It was fall 1996. Just a few months earlier. Kirk Wise and Gary Trousdale had wrapped production on their second animated feature together for Walt Disney Pictures, The Hunchback of Notre Dame, and were looking forward to some serious time off. "After Hunchback, we all knew we wanted to do something together again," recalls Wise, sporting a scruffy beard. But they couldn't afford to take what Trousdale calls the "traditional director's break" — a holiday lasting from six months to a year — because their crew, the men and women they had come to trust and appreciate since Beauty and the Beast, was in danger of being splintered and reassigned to other projects. Explains Trousdale, dressed in a red T-shirt and trademark camouflage pants, "It was spelled out to us in no uncertain terms that if we wanted to keep the same crew, we needed to get our act together, and quick."
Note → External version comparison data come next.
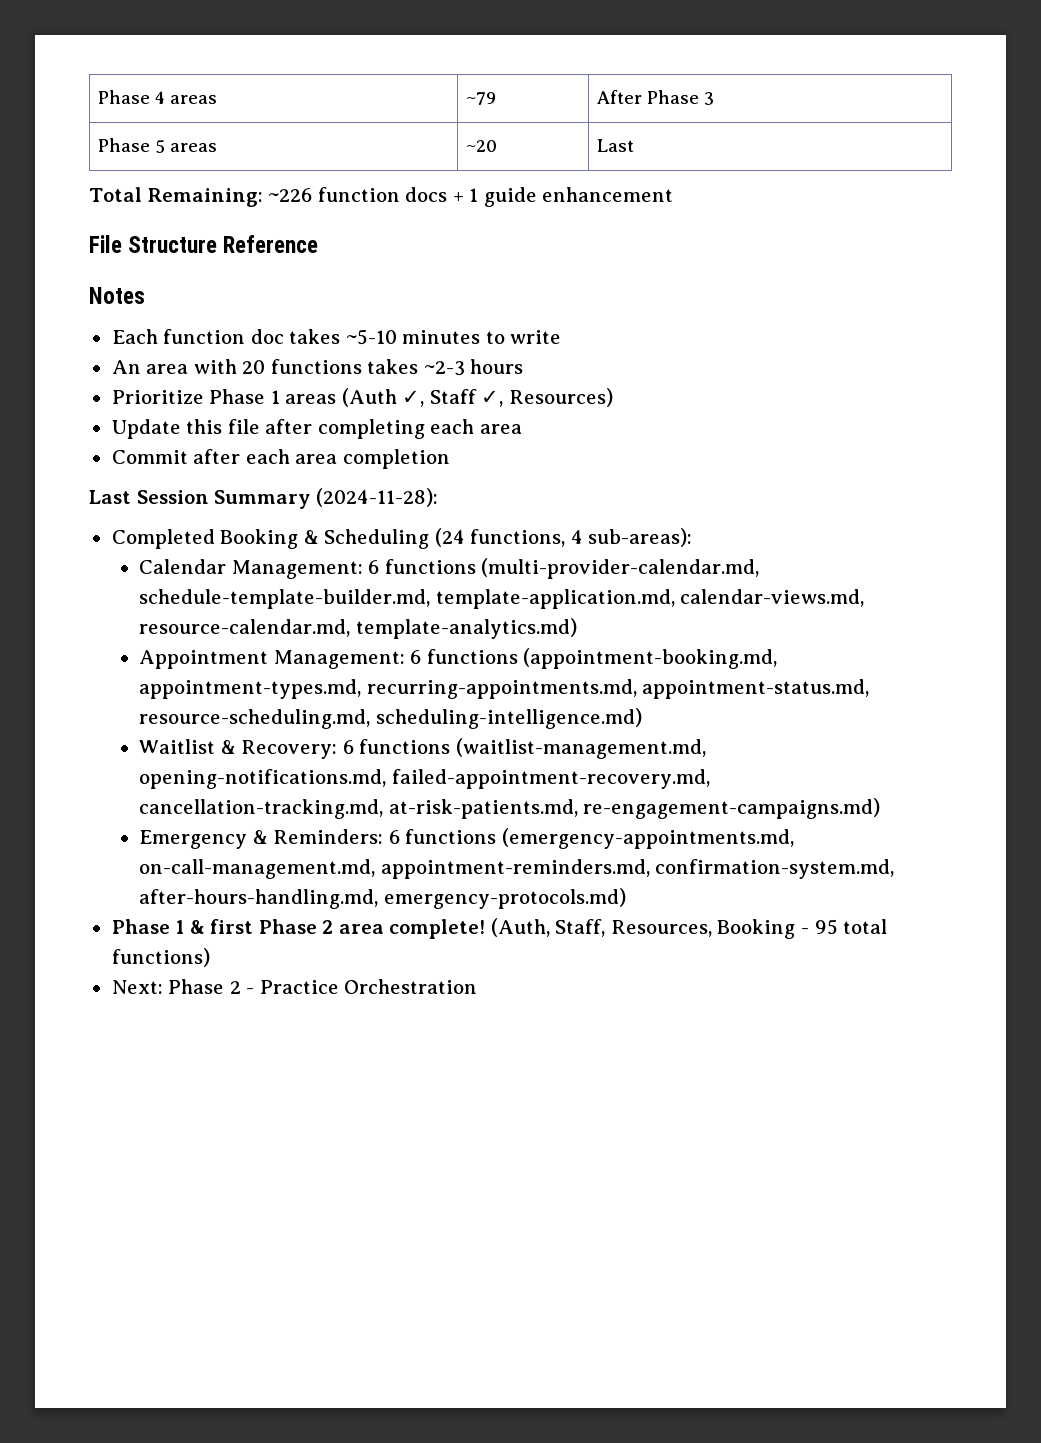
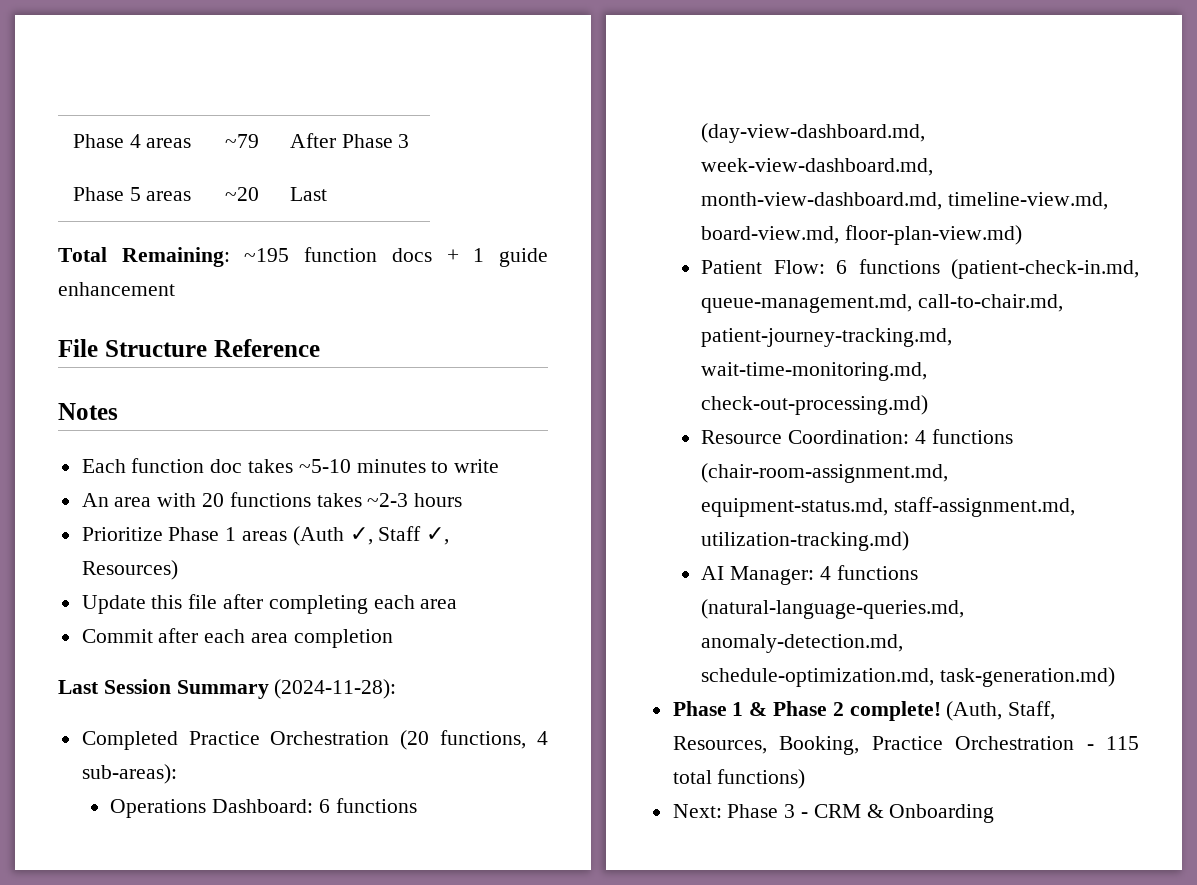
- Total Remaining: ~226 function docs + 1 guide enhancement
+ Total Remaining: ~195 function docs + 1 guide enhancement
- Completed Booking & Scheduling (24 functions, 4 sub-areas):
+ Completed Practice Orchestration (20 functions, 4 sub-areas):
- Calendar Management: 6 functions (multi-provider-calendar.md, schedule-template-builder.md, template-application.md, calendar-views.md, resource-calendar.md, template-analytics.md)
- Appointment Management: 6 functions (appointment-booking.md, appointment-types.md, recurring-appointments.md, appointment-status.md, resource-scheduling.md, scheduling-intelligence.md)
- Waitlist & Recovery: 6 functions (waitlist-management.md, opening-notifications.md, failed-appointment-recovery.md, cancellation-tracking.md, at-risk-patients.md, re-engagement-campaigns.md)
- Emergency & Reminders: 6 functions (emergency-appointments.md, on-call-management.md, appointment-reminders.md, confirmation-system.md, after-hours-handling.md, emergency-protocols.md)
+ Operations Dashboard: 6 functions (day-view-dashboard.md, week-view-dashboard.md, month-view-dashboard.md, timeline-view.md, board-view.md, floor-plan-view.md)
+ Patient Flow: 6 functions (patient-check-in.md, queue-management.md, call-to-chair.md, patient-journey-tracking.md, wait-time-monitoring.md, check-out-processing.md)
+ Resource Coordination: 4 functions (chair-room-assignment.md, equipment-status.md, staff-assignment.md, utilization-tracking.md)
+ AI Manager: 4 functions (natural-language-queries.md, anomaly-detection.md, schedule-optimization.md, task-generation.md)
- Phase 1 & first Phase 2 area complete!
+ Phase 1 & Phase 2 complete!
- (Auth, Staff, Resources, Booking - 95 total functions)
+ (Auth, Staff, Resources, Booking, Practice Orchestration - 115 total functions)
- Next: Phase 2 - Practice Orchestration
+ Next: Phase 3 - CRM & Onboarding

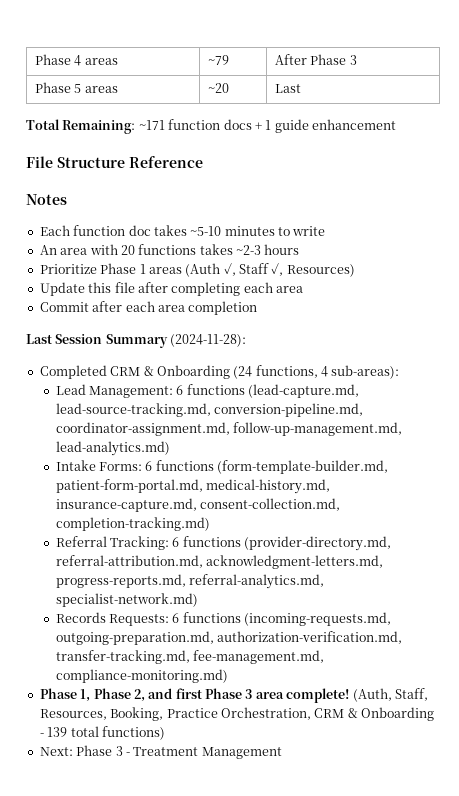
- Total Remaining: ~195 function docs + 1 guide enhancement
+ Total Remaining: ~171 function docs + 1 guide enhancement
- Completed Practice Orchestration (20 functions, 4 sub-areas):
+ Completed CRM & Onboarding (24 functions, 4 sub-areas):
- Operations Dashboard: 6 functions (day-view-dashboard.md, week-view-dashboard.md, month-view-dashboard.md, timeline-view.md, board-view.md, floor-plan-view.md)
- Patient Flow: 6 functions (patient-check-in.md, queue-management.md, call-to-chair.md, patient-journey-tracking.md, wait-time-monitoring.md, check-out-processing.md)
- Resource Coordination: 4 functions (chair-room-assignment.md, equipment-status.md, staff-assignment.md, utilization-tracking.md)
- AI Manager: 4 functions (natural-language-queries.md, anomaly-detection.md, schedule-optimization.md, task-generation.md)
- Phase 1 & Phase 2 complete!
+ Lead Management: 6 functions (lead-capture.md, lead-source-tracking.md, conversion-pipeline.md, coordinator-assignment.md, follow-up-management.md, lead-analytics.md)
+ Intake Forms: 6 functions (form-template-builder.md, patient-form-portal.md, medical-history.md, insurance-capture.md, consent-collection.md, completion-tracking.md)
+ Referral Tracking: 6 functions (provider-directory.md, referral-attribution.md, acknowledgment-letters.md, progress-reports.md, referral-analytics.md, specialist-network.md)
+ Records Requests: 6 functions (incoming-requests.md, outgoing-preparation.md, authorization-verification.md, transfer-tracking.md, fee-management.md, compliance-monitoring.md)
+ Phase 1, Phase 2, and first Phase 3 area complete!
- (Auth, Staff, Resources, Booking, Practice Orchestration - 115 total functions)
+ (Auth, Staff, Resources, Booking, Practice Orchestration, CRM & Onboarding - 139 total functions)
- Next: Phase 3 - CRM & Onboarding
+ Next: Phase 3 - Treatment Management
So one day, Trousdale, Wise and Hunchback producer Don Hahn went to a Mexican restaurant near the studio to "literally knock around ideas for movies" they could make together, says Wise. The idea that became Atlantis: The Lost Empire was born from "talking about movies we liked when we were kids. The conversation kept turning to classic adventure movies like 20,000 Leagues Under the Sea, that whole genre of period adventure movies, which seemed like a fun place for animation to go. Disney made those kinds of films in the '50s, but they certainly weren't doing them now."
Undersea Adventures
As the directors had, with Hunchback (STARLOG #228), just come off their second successive animated musical — a formula they felt was getting a bit thread-bare — they were anxious to explore new territory, one that didn't include having characters break into song. "We thought the timing would be right to pitch an idea that would be a straightforward, nonmusical adventure story," Wise explains, adding they also hoped to make the film in CinemaScope, a format that would allow them, says Trousdale, to "tell a bigger story."